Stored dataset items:
┏━━

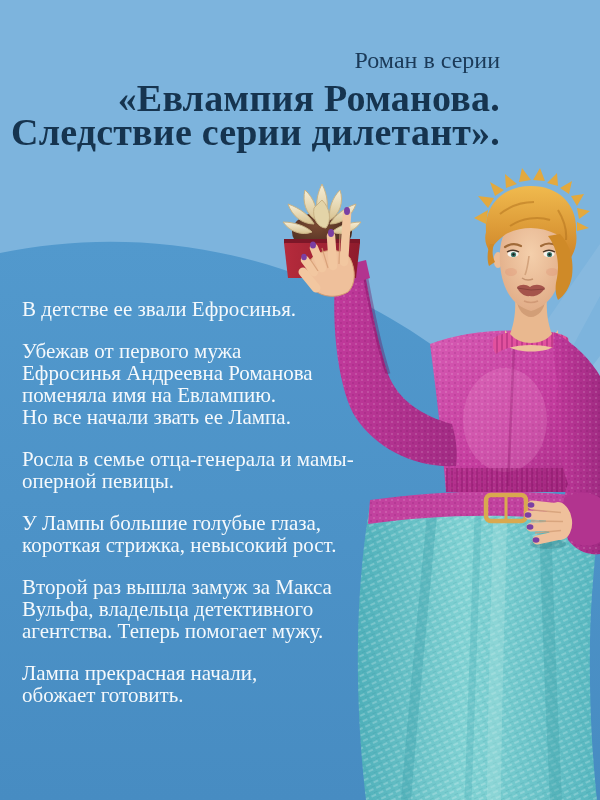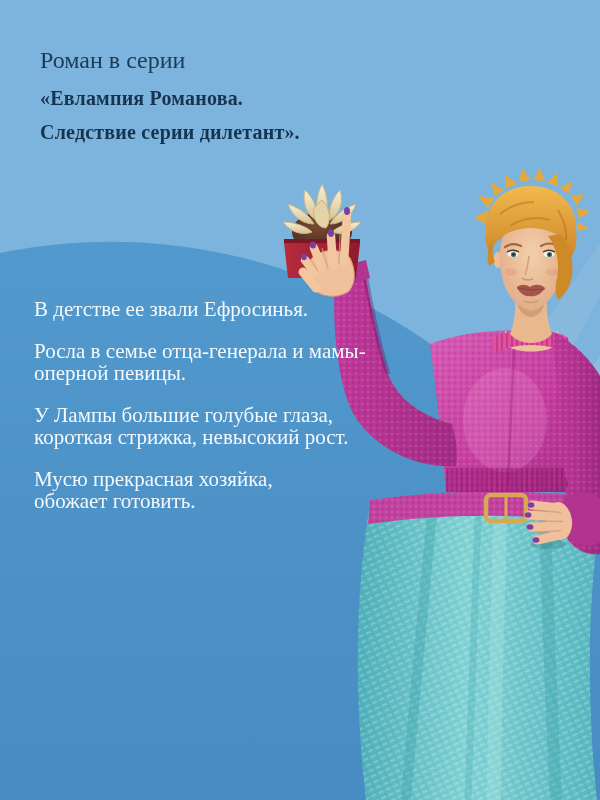--- a/index.html
+++ b/index.html
@@ -3,34 +3,34 @@
 <meta charset="utf-8">
 <style>
   html,body{margin:0;padding:0;background:#555;}
   .poster{
     position:relative;width:600px;height:800px;overflow:hidden;
     background:#7db4dd;
     font-family:"Liberation Serif","DejaVu Serif",serif;
   }
   svg.scene{position:absolute;left:0;top:0;z-index:1;display:block;}
   .heading{
-    position:absolute;top:46px;left:0;width:500px;text-align:left;
-    color:#1b3a58;z-index:2;padding-left:40px;
+    position:absolute;top:46px;left:0;width:500px;text-align:right;
+    color:#1b3a58;z-index:2;
   }
   .series-label{font-size:24px;line-height:28px;}
   .series-title{
-    margin:7px 0 0;font-size:20px;line-height:34px;font-weight:bold;
+    margin:7px 0 0;font-size:38px;line-height:34px;font-weight:bold;
     letter-spacing:.2px;color:#16344f;
   }
   .bio{
     position:absolute;left:22px;top:298px;width:408px;z-index:2;
     color:#f5f9fc;
   }
   .bio p{
-    margin:0 0 20px 12px;font-size:21px;line-height:22px;
+    margin:0 0 20px 0;font-size:21px;line-height:22px;
     white-space:pre-line;
   }
 </style>
 </head>
 <body>
 
 <div class="poster">
 
   <svg class="scene" width="600" height="800" viewBox="0 0 600 800" aria-hidden="true">
     <defs>
@@ -251,21 +251,28 @@
   <header class="heading">
     <div class="series-label">Роман в серии</div>
     <h1 class="series-title">
       <span>«Евлампия Романова.</span><br>
       <span>Следствие серии дилетант».</span>
     </h1>
   </header>
 
   <main class="bio">
       <p>В детстве ее звали Ефросинья.</p>
+      <p>Убежав от первого мужа
+Ефросинья Андреевна Романова
+поменяла имя на Евлампию.
+Но все начали звать ее Лампа.</p>
       <p>Росла в семье отца-генерала и мамы-
 оперной певицы.</p>
       <p>У Лампы большие голубые глаза,
 короткая стрижка, невысокий рост.</p>
-      <p>Мусю прекрасная хозяйка,
+      <p>Второй раз вышла замуж за Макса
+Вульфа, владельца детективного
+агентства. Теперь помогает мужу.</p>
+      <p>Лампа прекрасная начали,
 обожает готовить.</p>
     </main>
 
 </div>
 
 </body></html>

┗━━

Repeat all the data as it stands, dropping any images it holds.

WRITTEN RESPONSE
--- a/index.html
+++ b/index.html
@@ -3,34 +3,34 @@
 <meta charset="utf-8">
 <style>
   html,body{margin:0;padding:0;background:#555;}
   .poster{
     position:relative;width:600px;height:800px;overflow:hidden;
     background:#7db4dd;
     font-family:"Liberation Serif","DejaVu Serif",serif;
   }
   svg.scene{position:absolute;left:0;top:0;z-index:1;display:block;}
   .heading{
-    position:absolute;top:46px;left:0;width:500px;text-align:left;
-    color:#1b3a58;z-index:2;padding-left:40px;
+    position:absolute;top:46px;left:0;width:500px;text-align:right;
+    color:#1b3a58;z-index:2;
   }
   .series-label{font-size:24px;line-height:28px;}
   .series-title{
-    margin:7px 0 0;font-size:20px;line-height:34px;font-weight:bold;
+    margin:7px 0 0;font-size:38px;line-height:34px;font-weight:bold;
     letter-spacing:.2px;color:#16344f;
   }
   .bio{
     position:absolute;left:22px;top:298px;width:408px;z-index:2;
     color:#f5f9fc;
   }
   .bio p{
-    margin:0 0 20px 12px;font-size:21px;line-height:22px;
+    margin:0 0 20px 0;font-size:21px;line-height:22px;
     white-space:pre-line;
   }
 </style>
 </head>
 <body>
 
 <div class="poster">
 
   <svg class="scene" width="600" height="800" viewBox="0 0 600 800" aria-hidden="true">
     <defs>
@@ -251,21 +251,28 @@
   <header class="heading">
     <div class="series-label">Роман в серии</div>
     <h1 class="series-title">
       <span>«Евлампия Романова.</span><br>
       <span>Следствие серии дилетант».</span>
     </h1>
   </header>
 
   <main class="bio">
       <p>В детстве ее звали Ефросинья.</p>
+      <p>Убежав от первого мужа
+Ефросинья Андреевна Романова
+поменяла имя на Евлампию.
+Но все начали звать ее Лампа.</p>
       <p>Росла в семье отца-генерала и мамы-
 оперной певицы.</p>
       <p>У Лампы большие голубые глаза,
 короткая стрижка, невысокий рост.</p>
-      <p>Мусю прекрасная хозяйка,
+      <p>Второй раз вышла замуж за Макса
+Вульфа, владельца детективного
+агентства. Теперь помогает мужу.</p>
+      <p>Лампа прекрасная начали,
 обожает готовить.</p>
     </main>
 
 </div>
 
 </body></html>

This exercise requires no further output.